Posted Jan 24, 2008 15:33 UTC (Thu) by sayler (guest, #3164) [Link]

"One amusing effect of this change is that the size of a directory entry can now be as large
as 64KB as well. But the field which holds the size of directory entries is only 16 bits wide.
So a special hack has been employed to recognize 64KB directory entries and keep everything
consistent."

Huh?

64K byte directory entries

Posted Jan 29, 2008 3:25 UTC (Tue) by xoddam (subscriber, #2322) [Link]

modulo 216, 64K is equivalent to zero.

A better ext4

Posted Mar 15, 2008 18:39 UTC (Sat) by tialaramex (subscriber, #21167) [Link]

“But, if that field exceeds 32 bits and forces the use of 48-bit numbers, it is thereafter
interpreted as filesystem blocks. Since no existing filesystems are yet using 48-bit numbers,
this approach successfully avoids breaking them.”

Reading the patches I can find on LKML this description appears to be wrong.

Instead what's going on is...

* If the file is small enough for a 32-bit sector count, the old 32-bit field is used, the new
16-bit field is set to zero, and the EXT4_HUGE_FILE_FL inode flag is reset if present
* If the file is small enough for a 48-bit sector count, the old 32-bit and new 16-bit field
are used together to store it, and again the EXT4_HUGE_FILE_FL inode flag is reset if present
* If the file is bigger, the count is converted to a block count, stored using both the 32-bit
and 16-bit fields together and the EXT4_HUGE_FILE_FL inode flag is set, as well as a "huge
file" filesystem-wide compatibility flag.

This way of doing things ensures that no previous file could possibly be affected, because the
flag was created for this patch, and without that flag such a colossal file can't be stored on
ext4 at all.

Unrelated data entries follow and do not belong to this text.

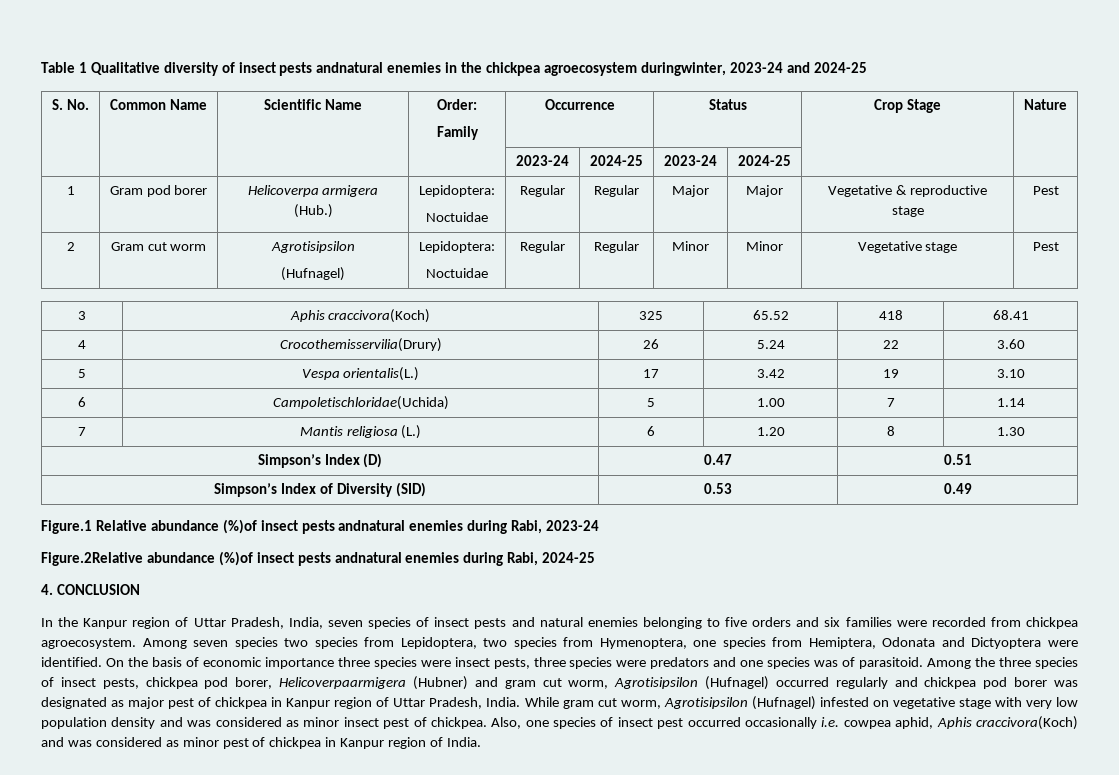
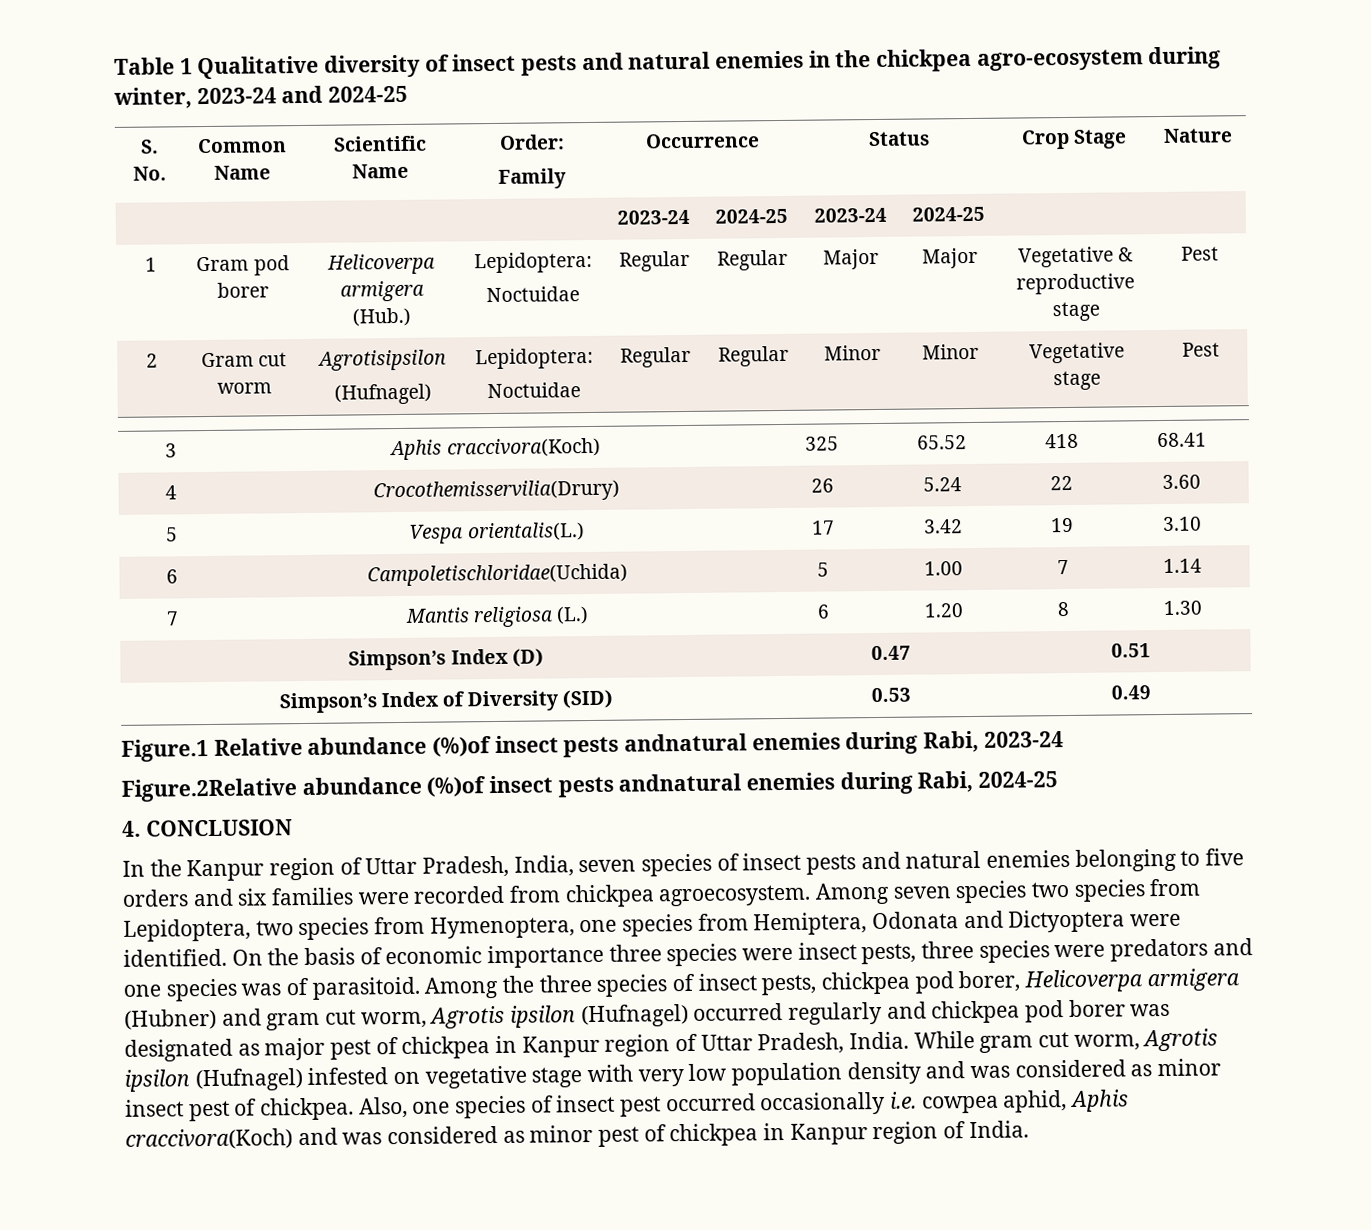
- Table 1 Qualitative diversity of insect pests andnatural enemies in the chickpea agroecosystem duringwinter, 2023-24 and 2024-25
+ Table 1 Qualitative diversity of insect pests and natural enemies in the chickpea agro-ecosystem during winter, 2023-24 and 2024-25
- Among the three species of insect pests, chickpea pod borer, Helicoverpaarmigera (Hubner) and gram cut worm, Agrotisipsilon (Hufnagel) occurred regularly and chickpea pod borer was designated as major pest of chickpea in Kanpur region of Uttar Pradesh, India.
+ Among the three species of insect pests, chickpea pod borer, Helicoverpa armigera (Hubner) and gram cut worm, Agrotis ipsilon (Hufnagel) occurred regularly and chickpea pod borer was designated as major pest of chickpea in Kanpur region of Uttar Pradesh, India.
- While gram cut worm, Agrotisipsilon (Hufnagel) infested on vegetative stage with very low population density and was considered as minor insect pest of chickpea.
+ While gram cut worm, Agrotis ipsilon (Hufnagel) infested on vegetative stage with very low population density and was considered as minor insect pest of chickpea.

It also ensures that older versions of ext4 can't write to a filesystem
containing a huge file they don't understand, and that if they're used to mount the filesystem
read-only, they can't read the affected file (since otherwise they'd find it drastically short
of disk blocks).

Fast fsck by hand and by feature

Posted Apr 17, 2008 23:11 UTC (Thu) by Milan (guest, #26716) [Link]

One should pay attention how many i-nodes creates on its ext3 FS. By reducing i-nodes, fsck
time is reduced too. Anyway there is no possibility to reduce or increase number of i-nodes
without reformating FS so one must figure out how many i-nodes to create for own use and then
do backup/reformat/restore.

Ext4 will have an ability to know what i-nodes are not used so fsck should be fast even
zillions wasted space with unused i-nodes will be in place on your not-tuned-FS.